> [DATA SHOWN]

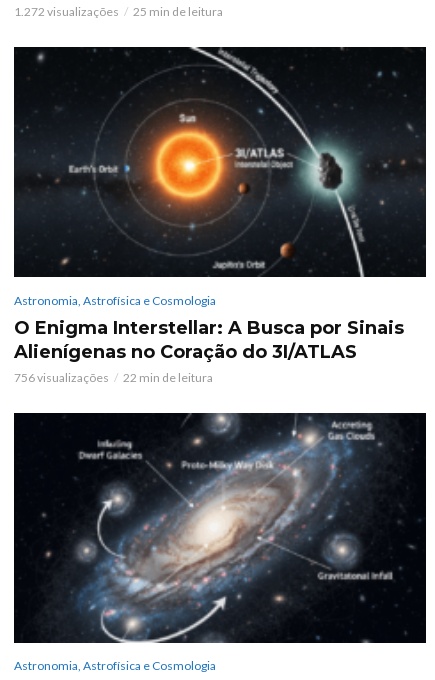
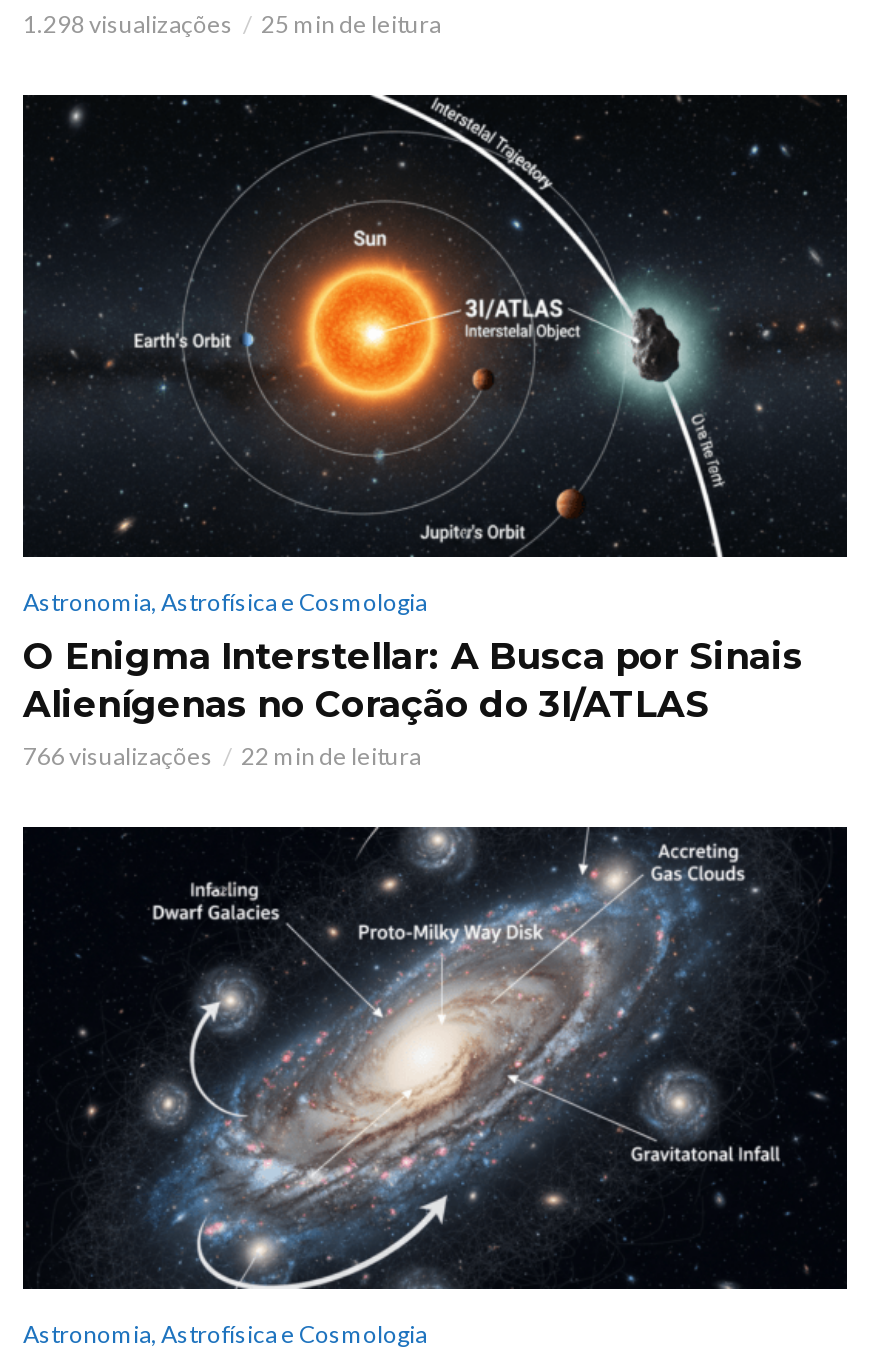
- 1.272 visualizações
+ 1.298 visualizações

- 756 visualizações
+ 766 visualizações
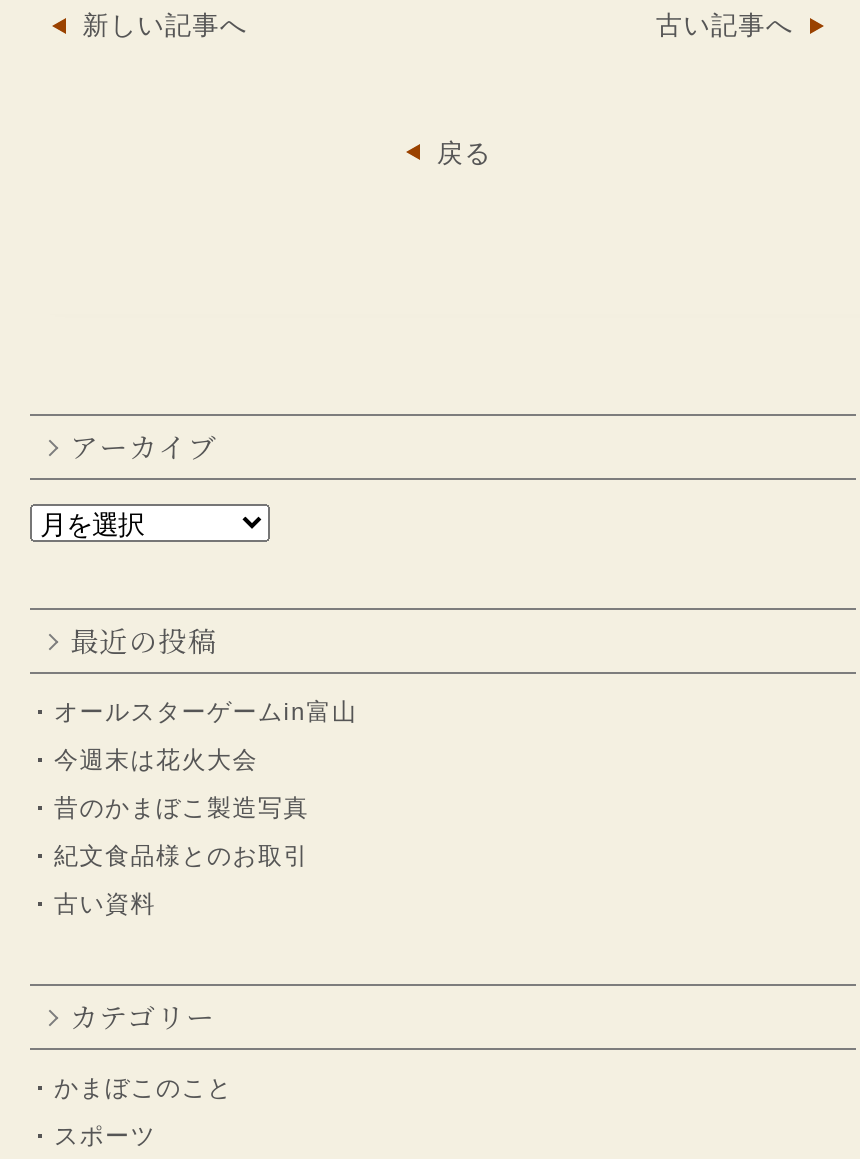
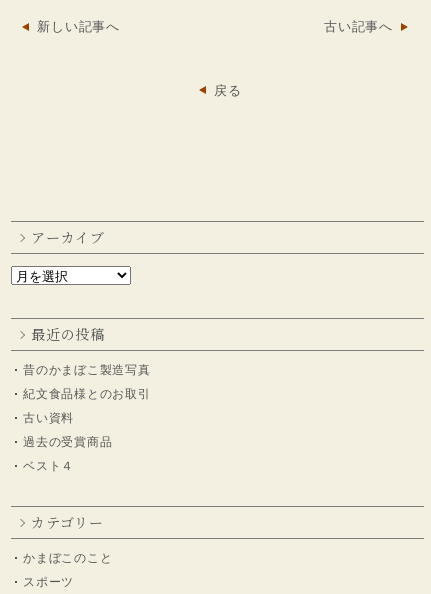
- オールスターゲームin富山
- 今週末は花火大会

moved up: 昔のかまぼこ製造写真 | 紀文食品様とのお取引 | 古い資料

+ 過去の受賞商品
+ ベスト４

--

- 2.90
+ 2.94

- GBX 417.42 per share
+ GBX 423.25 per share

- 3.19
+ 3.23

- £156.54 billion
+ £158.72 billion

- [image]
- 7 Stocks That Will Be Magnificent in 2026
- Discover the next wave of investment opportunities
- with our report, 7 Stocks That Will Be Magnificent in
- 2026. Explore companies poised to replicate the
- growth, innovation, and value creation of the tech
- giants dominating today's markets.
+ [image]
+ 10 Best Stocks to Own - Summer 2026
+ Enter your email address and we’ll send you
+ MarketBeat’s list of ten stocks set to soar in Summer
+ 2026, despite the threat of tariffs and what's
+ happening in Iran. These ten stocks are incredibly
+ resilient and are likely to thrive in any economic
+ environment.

> [PROBLEM STATEMENT]
Filter the records above, keeping each line that contains the word "share".

> [RESPONSE AREA]
- GBX 417.42 per share
+ GBX 423.25 per share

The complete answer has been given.